I am exporting a file via a http get response, using ASP.NET Web API.
For that, I am returning a FileContentResult object, as in:
return File(Encoding.UTF8.GetBytes(fileContents.ToString()), "text/plain; charset=UTF-8");
After several minutes stucked with encoding issues, I use google's Advanced REST Client to perform the get to the web api controller's action, and the file is being download just ok.
Well, not exactly.

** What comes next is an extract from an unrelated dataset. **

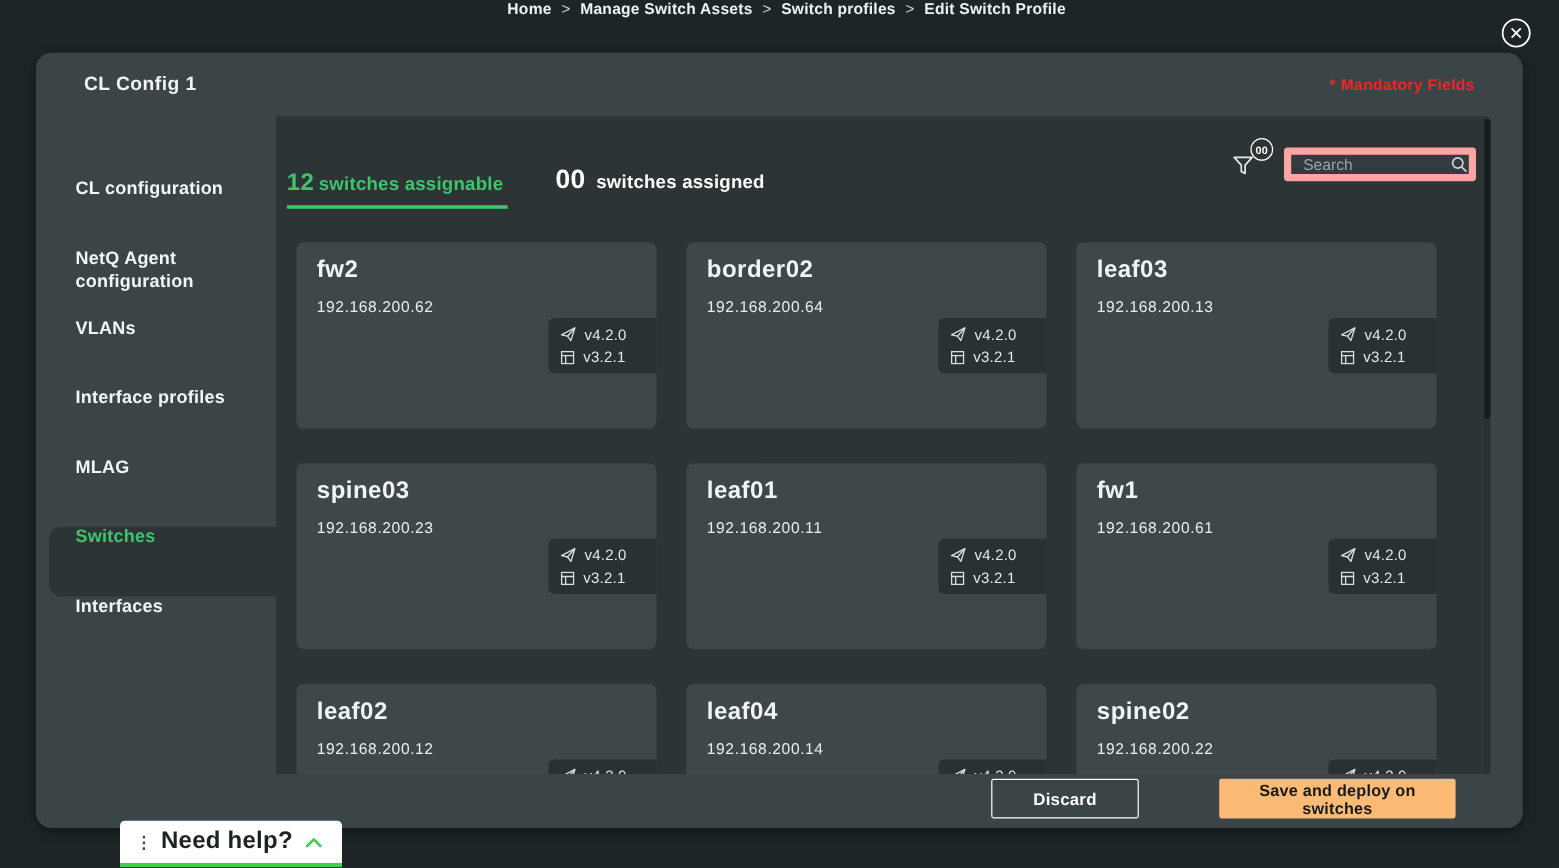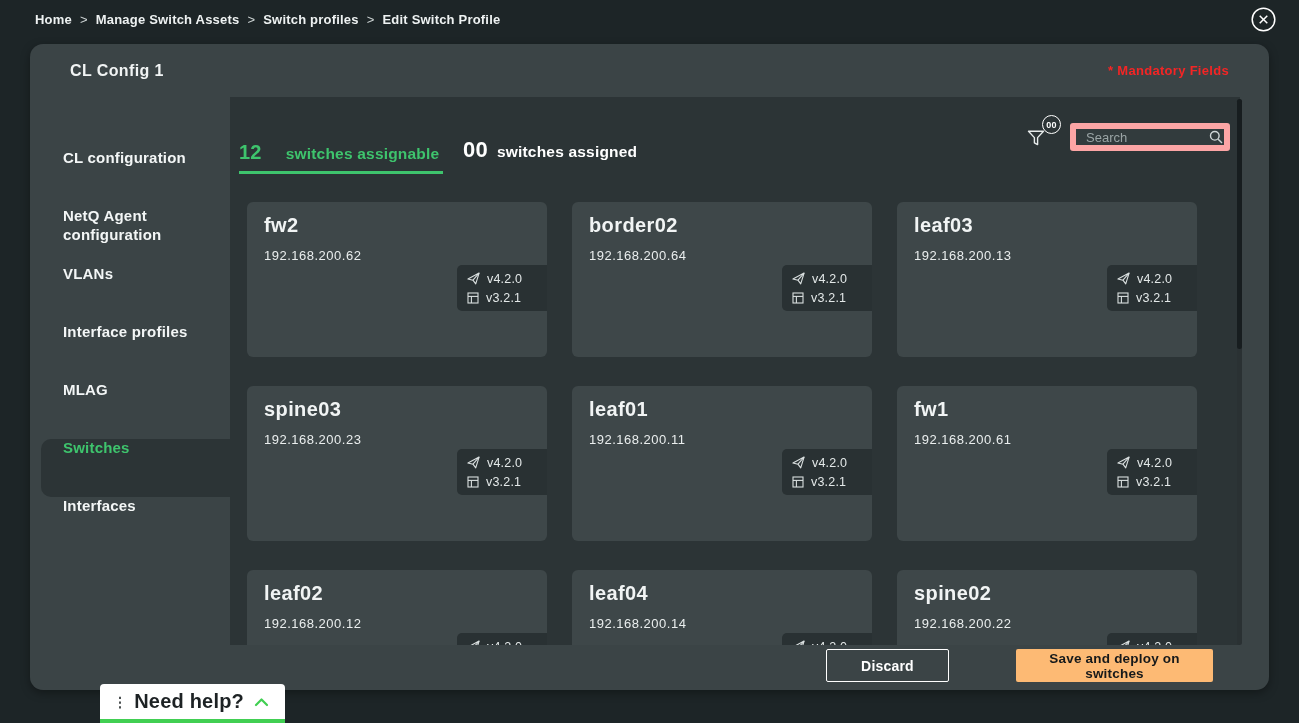"Home" .topbar { flex-direction: none -> column }
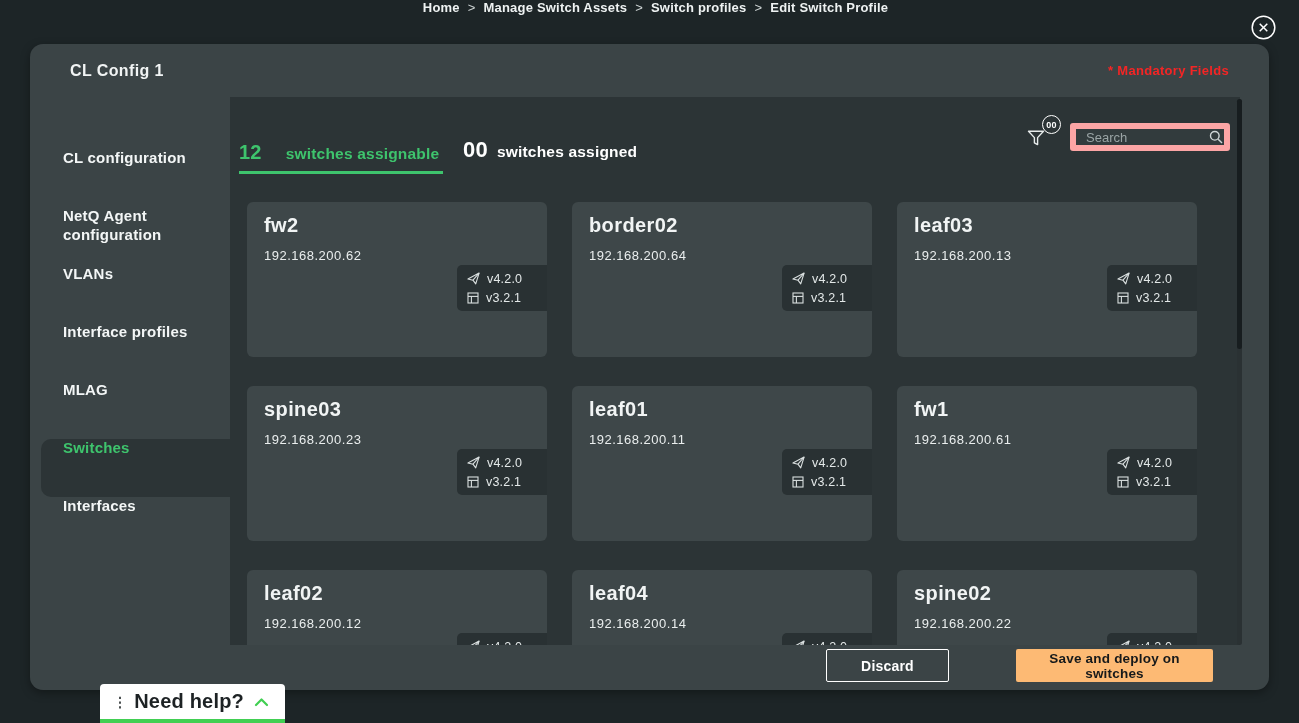"12" .tab-assignable { gap: 24px -> 4px }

I originally wanted it to be sent/downloaded as a .csv file.
If I set the http request content-type to "text/csv" and the File() call sets the response's content type to "text/csv" just as well, Advanced REST Client will show the contents properly, but excel will open it as gibberish data.
If I simply change the content-type to "text/plain", save it as a .txt file (have to rename it after saving, don't know why it is being saved as _.text-plain, while as a csv it is being saved with .csv extension), and finally perform an import in Excel like described here Excel Import Text Wizard, then then excel opens the file correctly.
Why is the .csv being opened as gibberish, while as a .txt it is not ? For opening a .csv, there is no import wizard like with a .txt file (not that I am aware of).
Providing a bit of the source below:
StringBuilder fileContents = new StringBuilder();
//csv header
fileContents.AppendLine(String.Join(CultureInfo.CurrentCulture.TextInfo.ListSeparator, fileData.Select(fileRecord => fileRecord.Name)));
//csv records
foreach (ExportFileField fileField in fileData)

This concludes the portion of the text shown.